Une centaine de personnalités, dont Elisabeth Badinter, Bernard-Henri Lévy ou Juliette Binoche, demandent dans une lettre ouverte à Emmanuel Macron de condamner le viol "comme arme de guerre employée en Syrie" et "d'intervenir pour que cesse l'impunité des bourreaux". "Le viol comme arme de guerre en Syrie est un crime passé sous silence depuis le début de la révolte syrienne en 2011. Des milliers de femmes syriennes en ont été les victimes. Des milliers sont aujourd'hui encore dans les prisons du régime syrien où elles subissent les pires exactions", dénoncent 130 personnalités, philosophes, artistes, écrivains, essayistes, dans cet appel publié dans le Nouveau magazine littéraire, à paraître mercredi.
Les femmes "coupables d'être victimes". Emmanuel Carrère, Boris Cyrulnik, Daniel Cohn-Bendit, Raphaël Glucksmann, Yvan Attal, Julie Gayet, Claire Chazal, Vincent Lindon, Ariane Mnouchkine, et les membres d'IAM font également partie des signataires. "La politique du viol comme arme de guerre a été délibérée et systématique depuis le début du conflit", affirment-ils. "Dans un pays où le viol est un sujet tellement tabou", les femmes sont "coupables d'être victimes". "Si elles osent aujourd'hui briser le silence, avec tous les risques que cela comprend, c'est parce qu'elles veulent nous interpeller et que nous les aidions enfin, nous, nations occidentales, à faire en sorte que le régime de Bachar al-Assad libère toutes les femmes qui sont encore détenues et que leurs bourreaux répondent un jour de leurs crimes", poursuivent-ils, en référence au récent reportage de Manon Loizeau et Annick Cojean, Syrie, le cri étouffé, qui donne la parole à des rescapées des geôles syriennes.

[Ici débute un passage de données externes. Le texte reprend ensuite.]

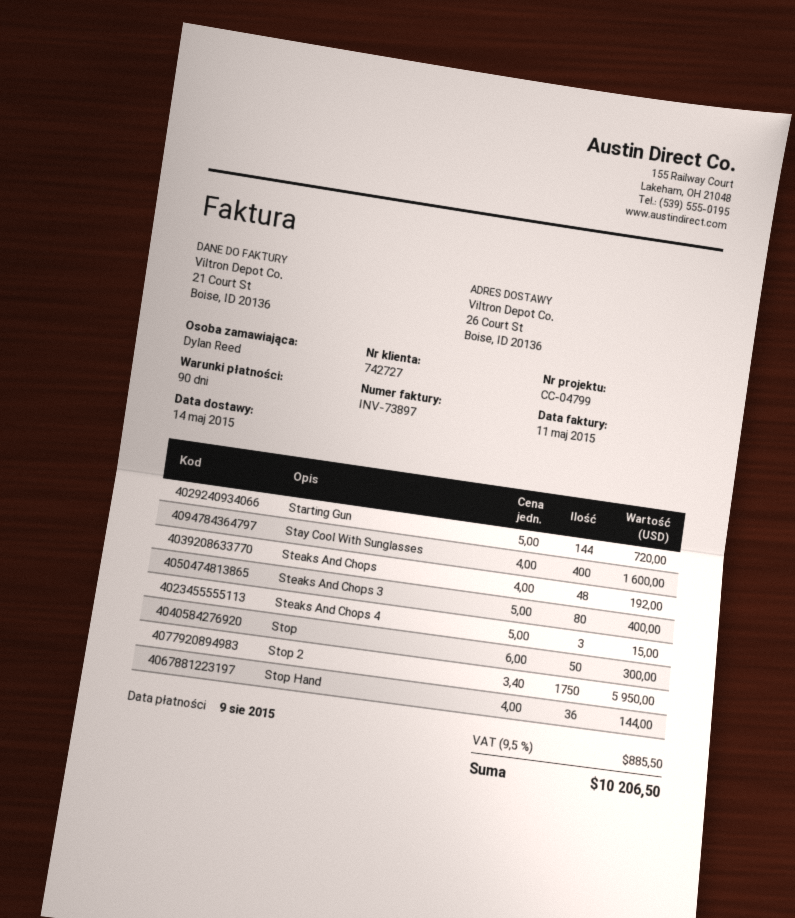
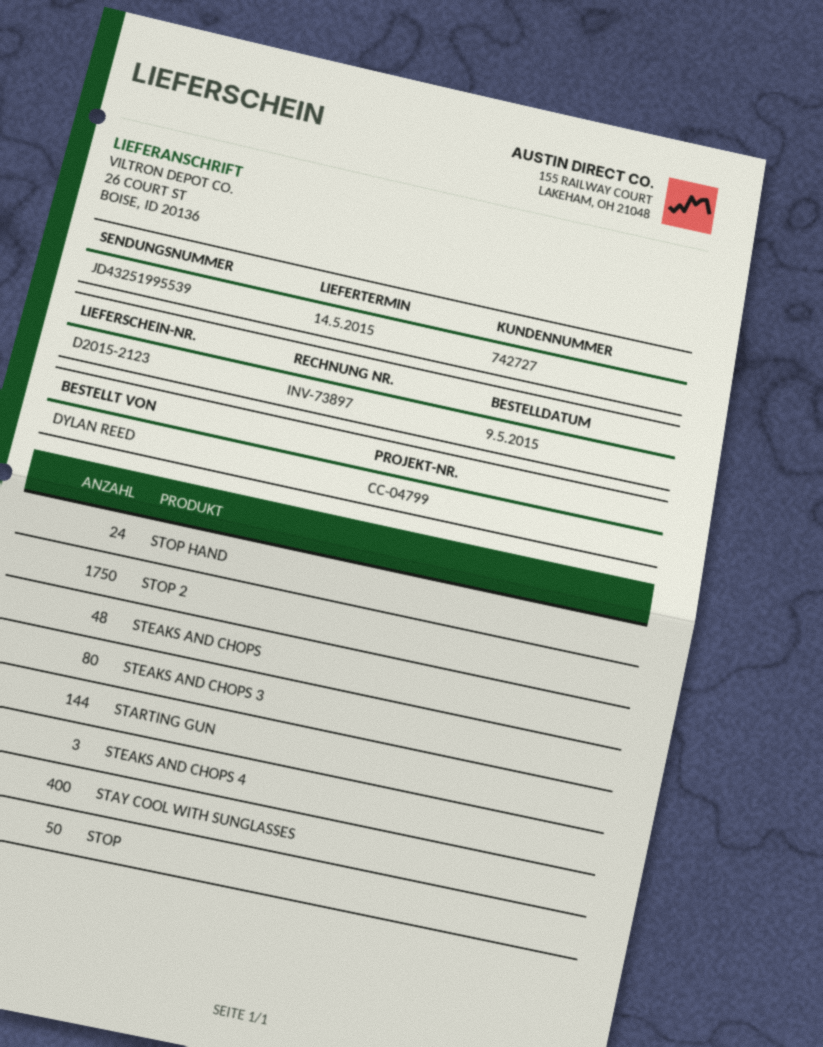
Stop Hand: 36 -> 24

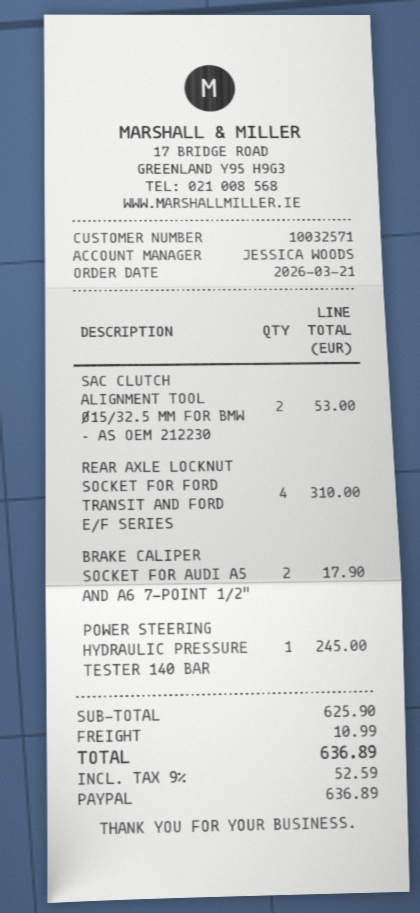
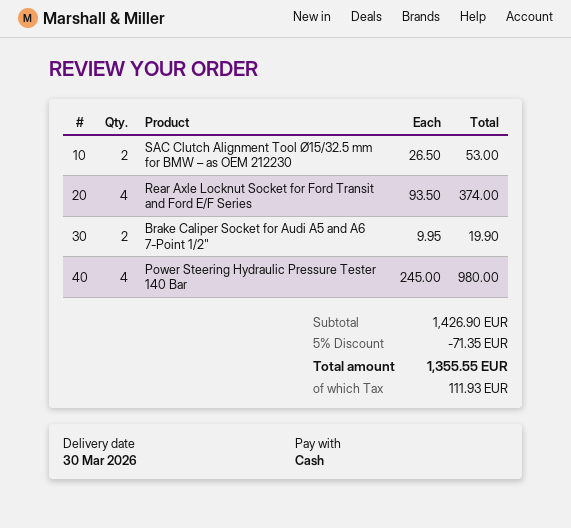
payment method: PayPal -> cash
REAR AXLE LOCKNUT SOCKET FOR FORD TRANSIT AND FORD E/F SERIES: 4 for 310.00 -> 4 for 374.00
BRAKE CALIPER SOCKET FOR AUDI A5 AND A6 7-POINT 1/2": 2 for 17.90 -> 2 for 19.90
POWER STEERING HYDRAULIC PRESSURE TESTER 140 BAR: 1 for 245.00 -> 4 for 980.00
subtotal: 625.90 -> 1426.90
discount: none -> 5% = 71.35
shipping: 10.99 -> none
tax: 52.59 -> 111.93
total: 636.89 -> 1355.55

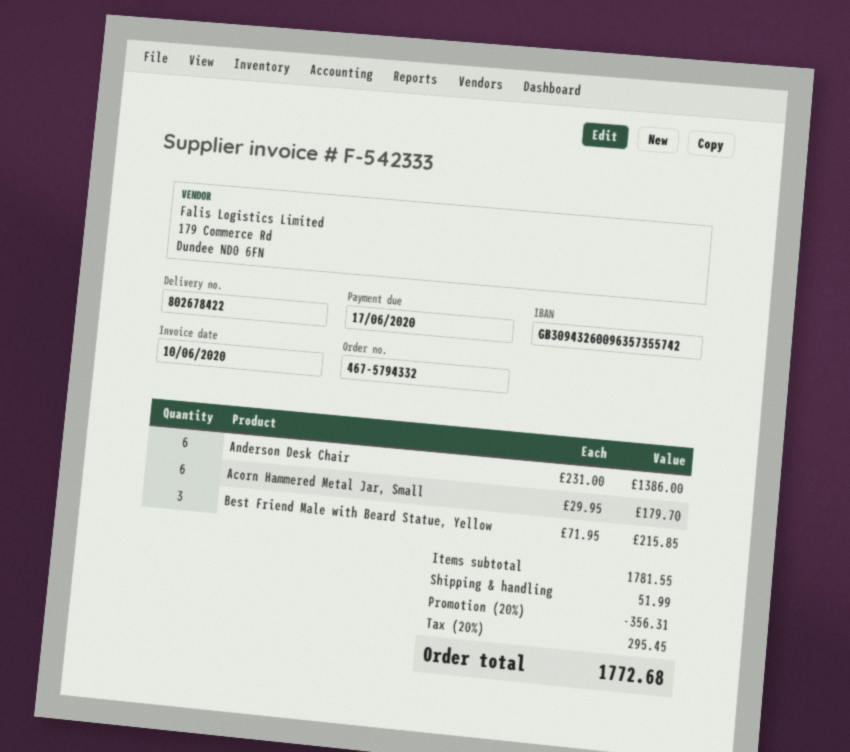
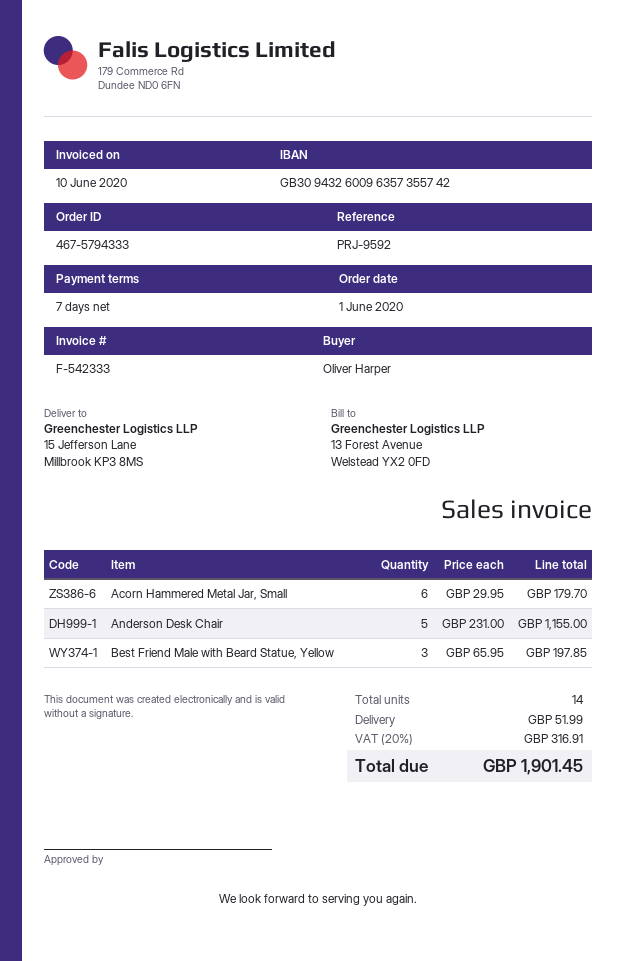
order number: 467-5794332 -> 467-5794333
Anderson Desk Chair: 6 x 231.00 = 1386.00 -> 5 x 231.00 = 1155.00
Best Friend Male with Beard Statue, Yellow: 3 x 71.95 = 215.85 -> 3 x 65.95 = 197.85
discount: 20% = 356.31 -> none
tax: 20% = 295.45 -> 20% = 316.91
total: 1772.68 -> 1901.45

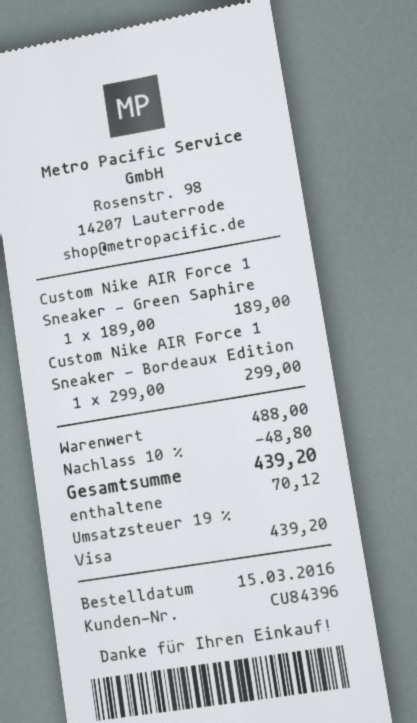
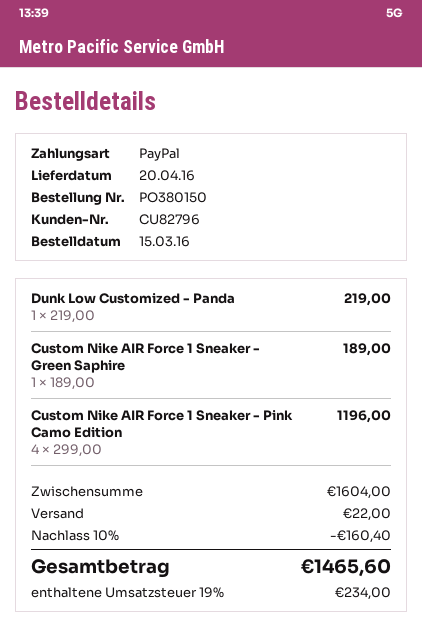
customer number: CU84396 -> CU82796
payment method: Visa -> PayPal
Custom Nike AIR Force 1 Sneaker - Bordeaux Edition: 1 x 299.00 = 299.00 -> none
Dunk Low Customized - Panda: none -> 1 x 219.00 = 219.00
Custom Nike AIR Force 1 Sneaker - Pink Camo Edition: none -> 4 x 299.00 = 1196.00
subtotal: 488.00 -> 1604.00
discount: 10% = 48.80 -> 10% = 160.40
shipping: none -> 22.00
tax: 19% = 70.12 -> 19% = 234.00
total: 439.20 -> 1465.60

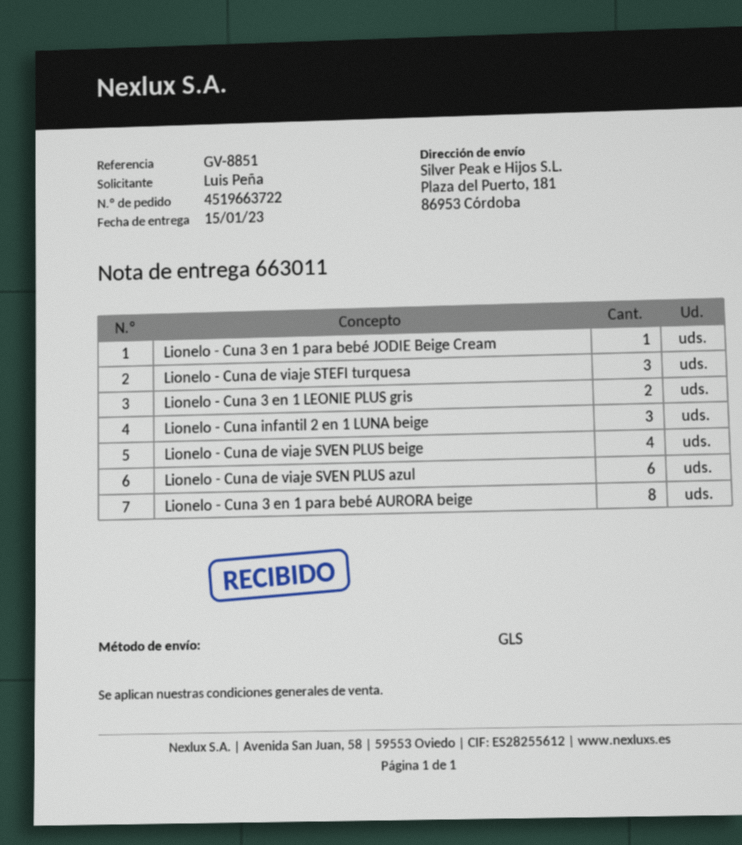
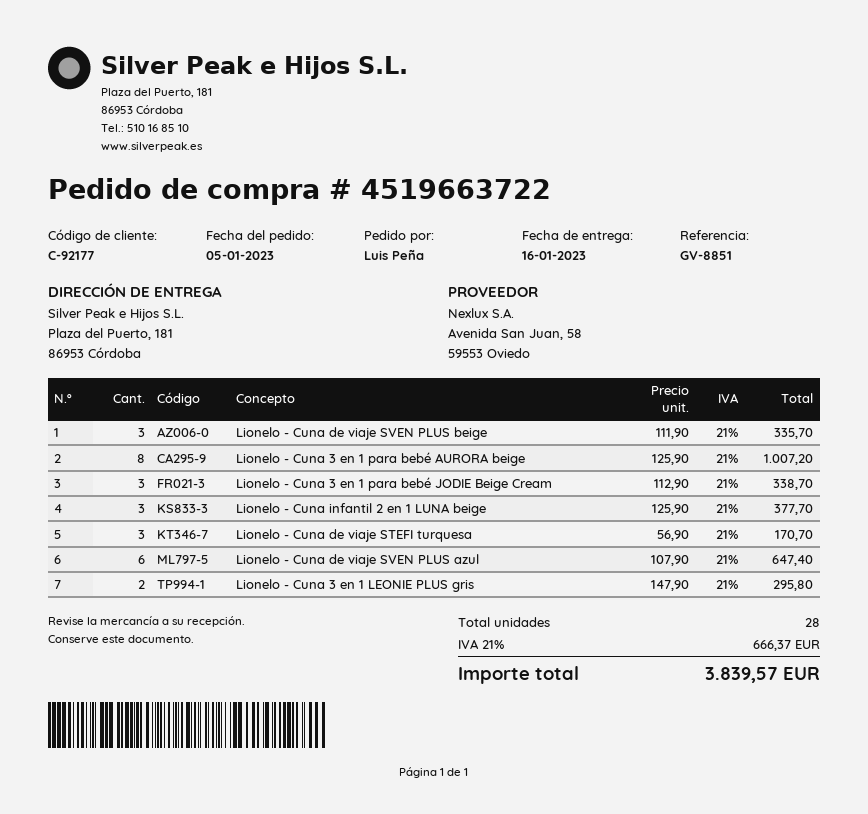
delivery date: 2023-01-15 -> 2023-01-16
Lionelo - Cuna 3 en 1 para bebé JODIE Beige Cream: 1 -> 3
Lionelo - Cuna de viaje SVEN PLUS beige: 4 -> 3

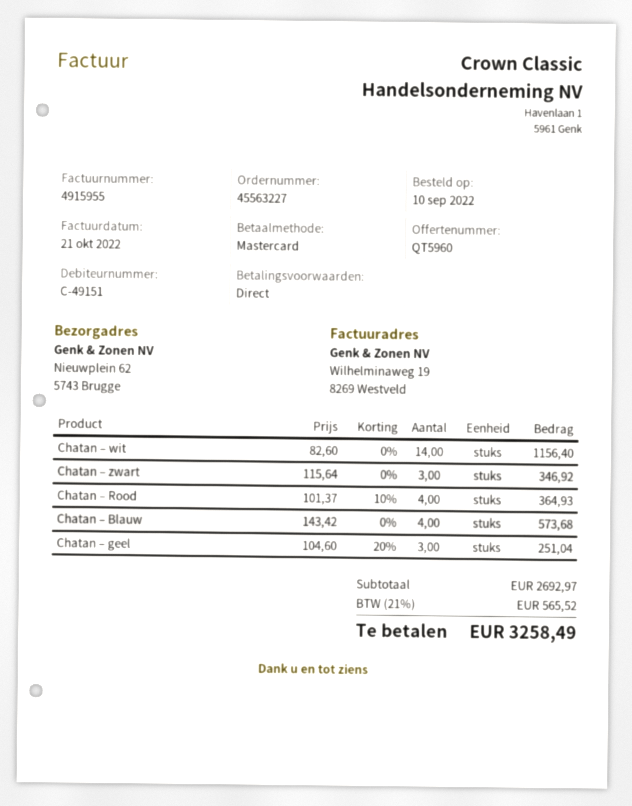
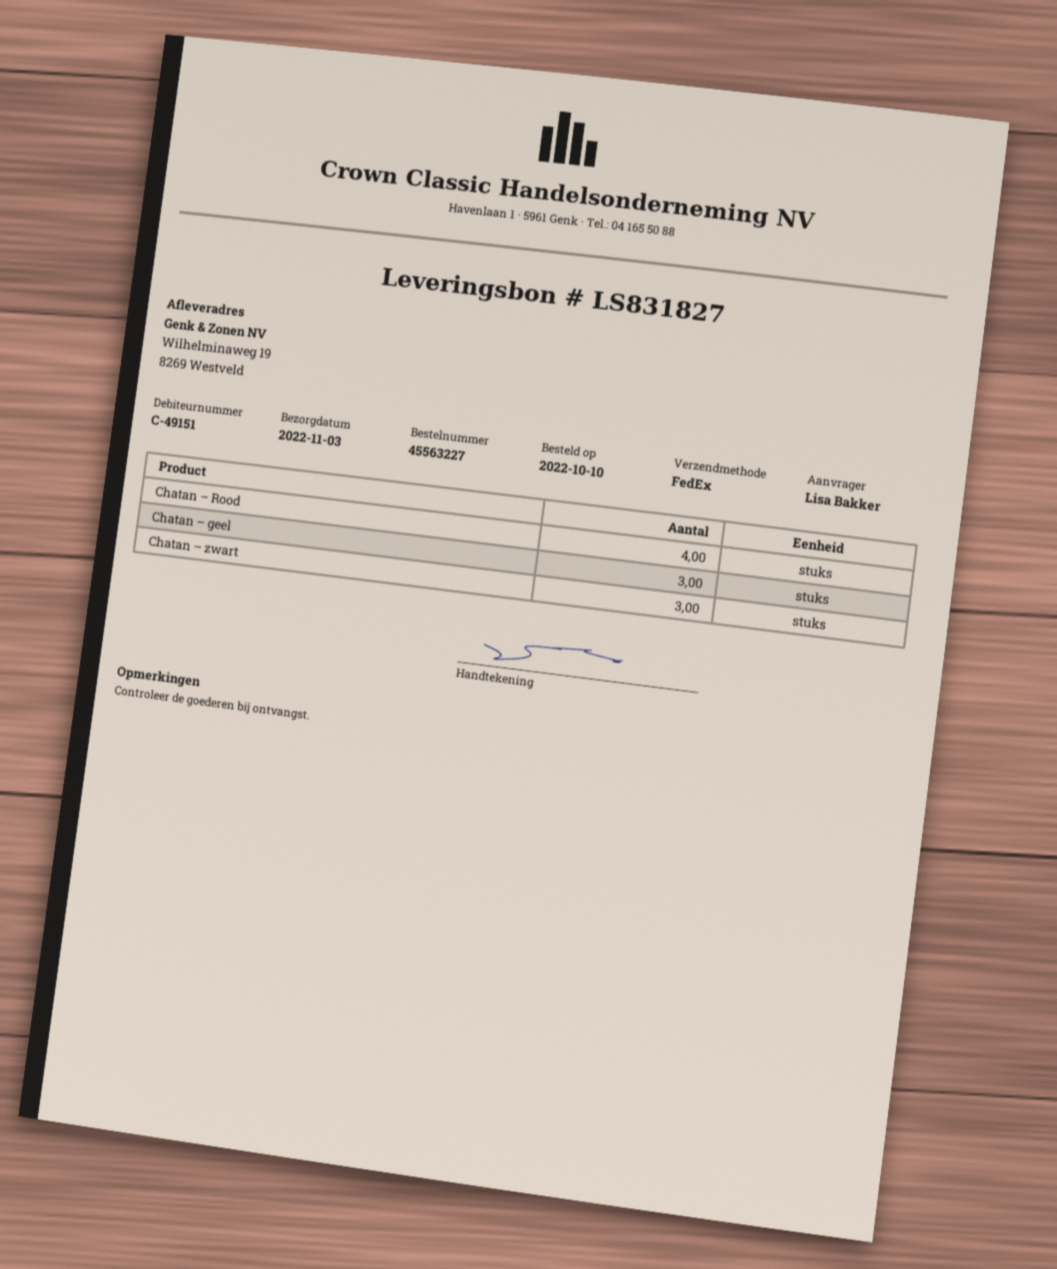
order date: 2022-09-10 -> 2022-10-10
ship to: Nieuwplein 62, 5743 Brugge -> Wilhelminaweg 19, 8269 Westveld
Chatan – wit: 14 -> none
Chatan – Blauw: 4 -> none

7.700 femmes victimes de violences sexuelles. "Parce que nous ne pouvons rester sourds à leur souffrance et à leur appel, nous vous demandons, Monsieur le président de la République, d'aider à ce que leurs voix soient entendues et à faire tout ce qui est en votre pouvoir pour obtenir la libération des milliers de femmes encore en prison en Syrie", concluent-ils. La guerre en Syrie, débutée en mars 2011, a fait plus de 350.000 morts, selon le dernier bilan fourni par l'Observatoire syrien des droits de l'Homme. Près de 7.700 femmes ont été victimes de violences sexuelles ou de harcèlement aux mains des forces pro-régime dont plus de 800 en prison, selon des chiffres du réseau syrien cités récemment dans Libération. Un nombre sans doute sous-estimé tant la honte éprouvée par les victimes les empêche souvent de dénoncer ces crimes.
Crimes de guerre : un volume "sans précédent" de preuves. Une juge française chargée par l'ONU de recueillir des preuves sur les crimes les plus graves commis en Syrie a dit mardi examiner un volume "sans précédent" d'informations. Dans son premier rapport présenté mardi, Catherine Marchi-Uhel explique faire face à un "volume colossal de documents attestant de crimes commis" dans le pays. Selon elle, il sera "impossible" d'enquêter sur l'ensemble des crimes. L'enquête qu'elle mène avec une vingtaine de personnes réunit des éléments susceptibles d'être utilisés en cas de poursuites pour crimes de guerre.